Vallée du Maipo
"Les Andes sont là, permanentes et immenses, et les vignes poussent vers elles comme si elles savaient quelque chose."
Ce qui est particulier avec la Vallée du Maipo, c’est qu’elle commence presque avant que Santiago ne finisse. On prend le métro au sud jusqu’à Buin ou le Metrobus jusqu’à Isla de Maipo, et en vingt minutes du bord sud de la ville on est en territoire viticole — des rangs de Cabernet qui arrivent presque aux marges de la banlieue, les Andes apparaissant au-dessus avec une clarté que la pollution de la capitale dissimule habituellement. J’avais passé trois jours à Santiago à me sentir piégé par l’altitude et la circulation, et le matin où j’ai pris ce bus vers le sud, le soulagement a été physique. L’air a changé. La lumière s’est ouverte. Les montagnes se sont rapprochées.
Le Maipo est la région viticole la plus ancienne du Chili et la première que les acheteurs internationaux ont connue, ce qui explique en partie pourquoi le vin chilien a bâti sa réputation initiale sur le Cabernet Sauvignon plutôt que sur le Carménère. Les sols ici — alluviaux, graveleux, bien drainés — conviennent au Cabernet d’une manière qui produit des vins avec plus de fraîcheur que leurs homologues argentins à l’est, l’altitude et les nuits fraîches des Andes maintenant l’acidité vivante tout au long de la chaleur de la saison de croissance. J’ai visité Concha y Toro, l’arrêt évident en premier lieu et la plus grande cave d’Amérique Latine, sans grande attente et j’ai trouvé quelque chose de genuinement impressionnant : la parcelle Don Melchor, isolée des touristes dans la section Casa Marín, les anciens canaux d’irrigation goutte-à-goutte encore visibles entre les rangs, et une cave qui sentait cette combinaison particulière de bois et de vin qui ne vient que d’un siècle d’utilisation continue.

Mais le Maipo que j’ai préféré était la version que j’ai trouvée en m’éloignant des grands domaines organisés. Le village de Buin se situe à l’extrémité nord de la vallée, sans grand intérêt sur la plupart des aspects, mais il a un marché du week-end où des femmes vendent des empanadas maison depuis des tréteaux installés sur la place de l’église, et la chicha — jus de raisin fermenté, presque sans alcool, presque doux — coûte presque rien et goûte à quelque chose qui appartient à un Chili plus ancien que celui qui exporte du vin à Londres. J’en ai bu deux tasses debout à un tréteau puis mangé une sopaipilla avec du pebre, le pain frit à la citrouille qui apparaît à chaque arrêt routier de la Vallée Centrale. C’était la meilleure chose que j’ai mangée dans le Maipo.

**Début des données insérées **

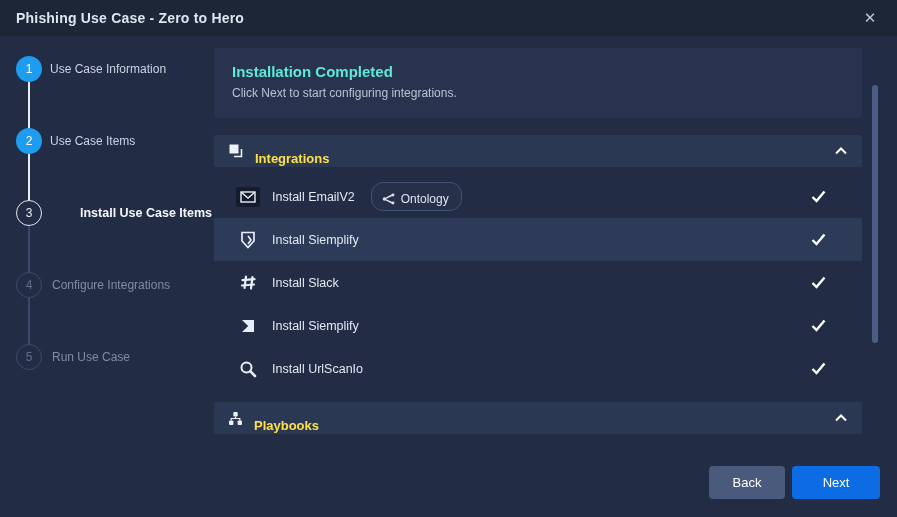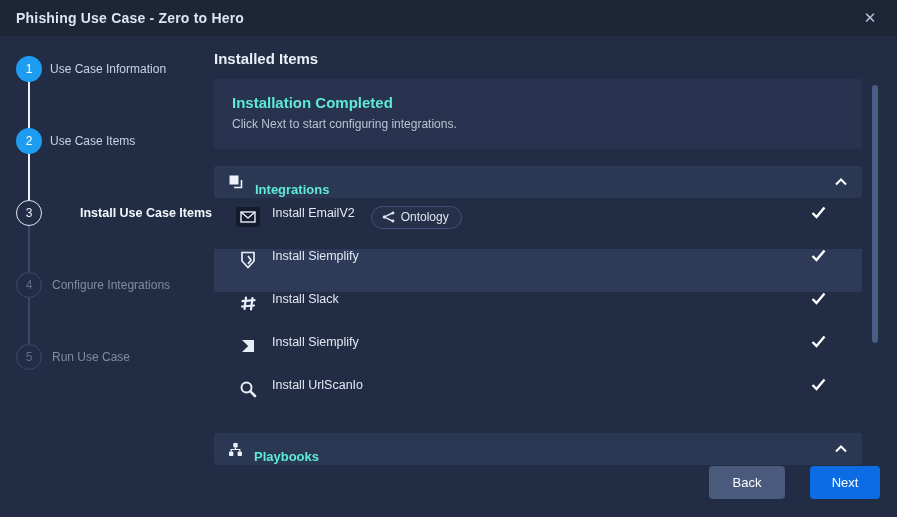--- a/index.html
+++ b/index.html
@@ -151,7 +151,6 @@
   </div>
 
   <div class="content">
-    <div class="content-title">Installed Items</div>
 
     <div class="banner">
       <div class="banner-title">Installation Completed</div>

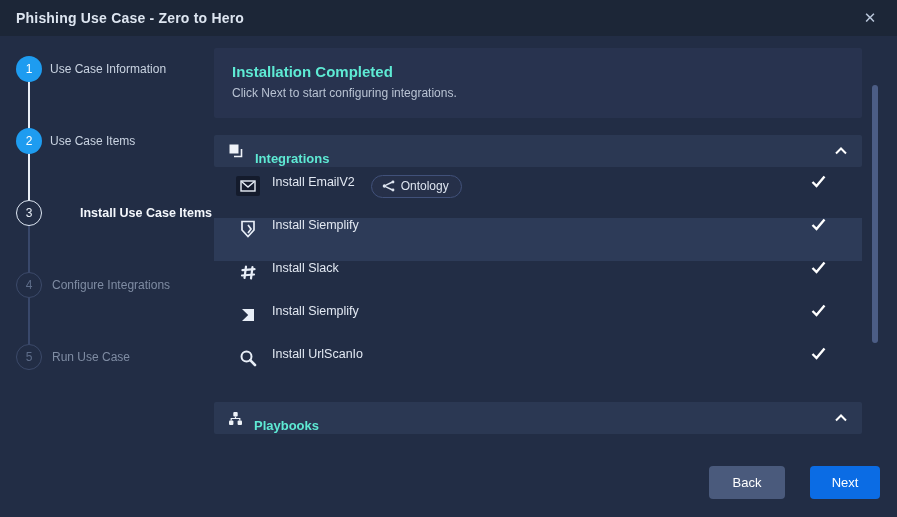--- a/index.html
+++ b/index.html
@@ -72,7 +72,7 @@
     cursor: pointer;
   }
   .section-header .sec-icon { display: flex; margin-right: 11px; }
-  .section-header .sec-label { font-size: 13px; font-weight: 700; color: #5eead4; margin-top: 15px; }
+  .section-header .sec-label { font-size: 13px; font-weight: 700; color: #fde047; margin-top: 15px; }
   .section-header .chevron { margin-left: auto; display: flex; }
 
   .rows { margin-top: 8px; }

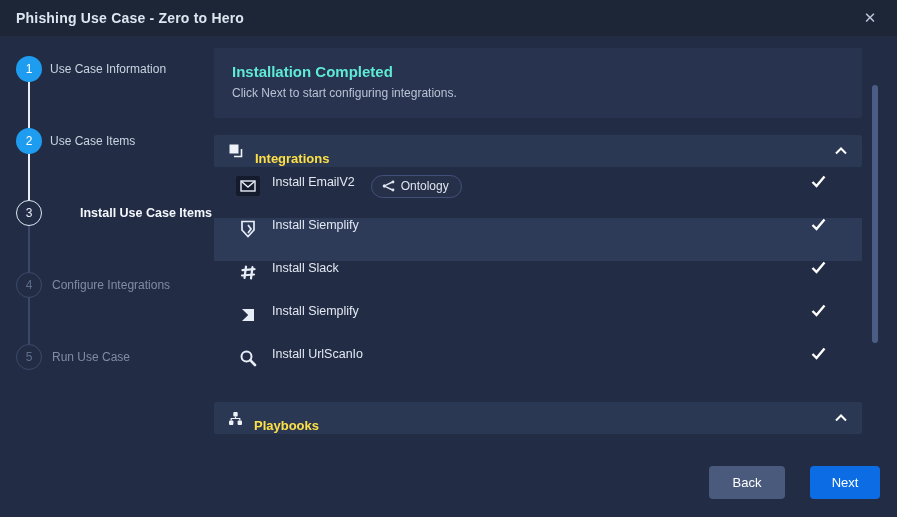--- a/index.html
+++ b/index.html
@@ -77,7 +77,7 @@
 
   .rows { margin-top: 8px; }
   .row {
-    height: 43px; display: flex; align-items: flex-start;
+    height: 43px; display: flex; align-items: center;
     padding: 0 36px 0 22px;
   }
   .row.highlighted { background: #2d3b58; }

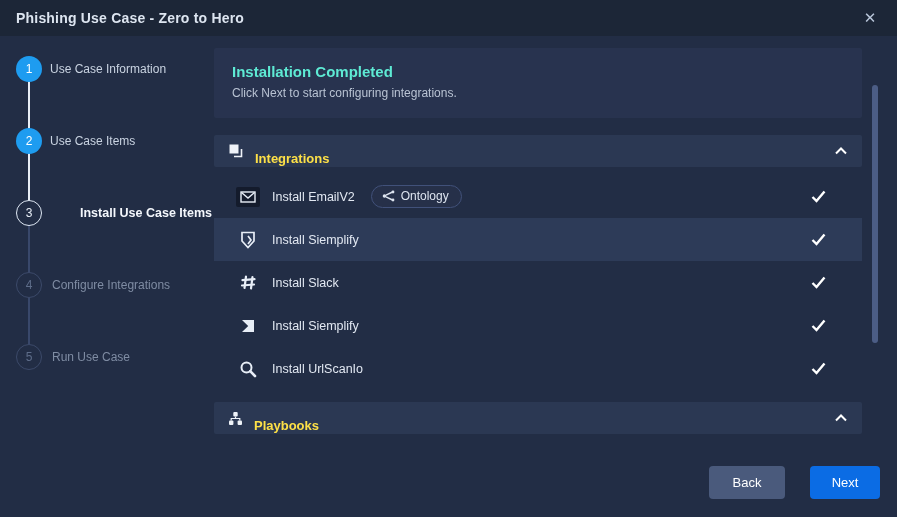--- a/index.html
+++ b/index.html
@@ -86,7 +86,7 @@
   .badge {
     margin-left: 16px; display: flex; align-items: center; gap: 6px;
     background: #263049; border: 1px solid #41517a; border-radius: 12px;
-    padding: 3px 12px 4px 10px; font-size: 12px; color: #dde4ef;
+    padding: 9px 12px 4px 10px; font-size: 12px; color: #dde4ef;
   }
   .row .check { margin-left: auto; display: flex; }
 

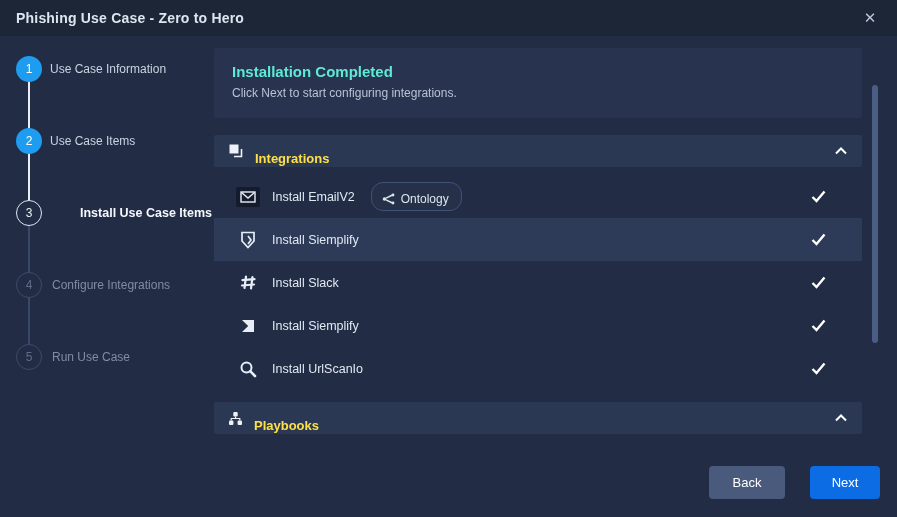--- a/index.html
+++ b/index.html
@@ -105,7 +105,7 @@
     font-family: "Liberation Sans", sans-serif; color: #fff; cursor: pointer;
   }
   .btn-back { right: 112px; width: 76px; background: #4a5a7c; }
-  .btn-next { right: 17px; width: 70px; background: #0b6ce4; }
+  .btn-next { right: 17px; width: 88px; background: #0b6ce4; }
 
   
   .scroll-thumb {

Le paysage est moins dramatique que le Colchagua — plus plat, plus agricole, les Andes immenses mais comme maintenues à distance par l’échelle de la plaine. Ce qu’il offre à la place, c’est de la densité et de la texture : des vergers fruitiers entre les vignobles, des paddocks de chevaux derrière les grilles des domaines, des stands en bord de route qui vendent des bouteilles d’huile et des sachets d’herbes séchées. En vélo sur la route entre Buin et Talagante un jeudi matin, j’ai croisé plus de camions que de touristes, et les camions transportaient des raisins de table vers des entrepôts frigorifiques, et personne ne jouait la comédie pour personne.

Les domaines qui méritent qu’on les cherche au-delà de Concha y Toro incluent Cousiño-Macul, dont les installations à Peñalolén se trouvent techniquement dans l’expansion est de Santiago mais dont les Cabernets de vieilles vignes s’inscrivent entièrement dans le Maipo, et Antiyal, une exploitation biodynamique dirigée par Álvaro Espinoza qui est assez petite pour sembler personnelle et assez sérieuse pour exiger de l’attention. Espinoza a été l’un des vignerons qui a le premier compris ce que les sous-sols graveleux du Maipo pouvaient faire si on les travaillait soigneusement, et ses bouteilles portent cette conviction.
Quand y aller : La vallée est accessible toute l’année depuis Santiago, ce qui la rend pratique en toute saison. Les vendanges en mars apportent de l’activité et des caves ouvertes. D’octobre à décembre, les températures sont plus fraîches et les vignes vertes. Les visites en semaine signifient moins de groupes organisés et des conversations plus honnêtes avec les vignerons.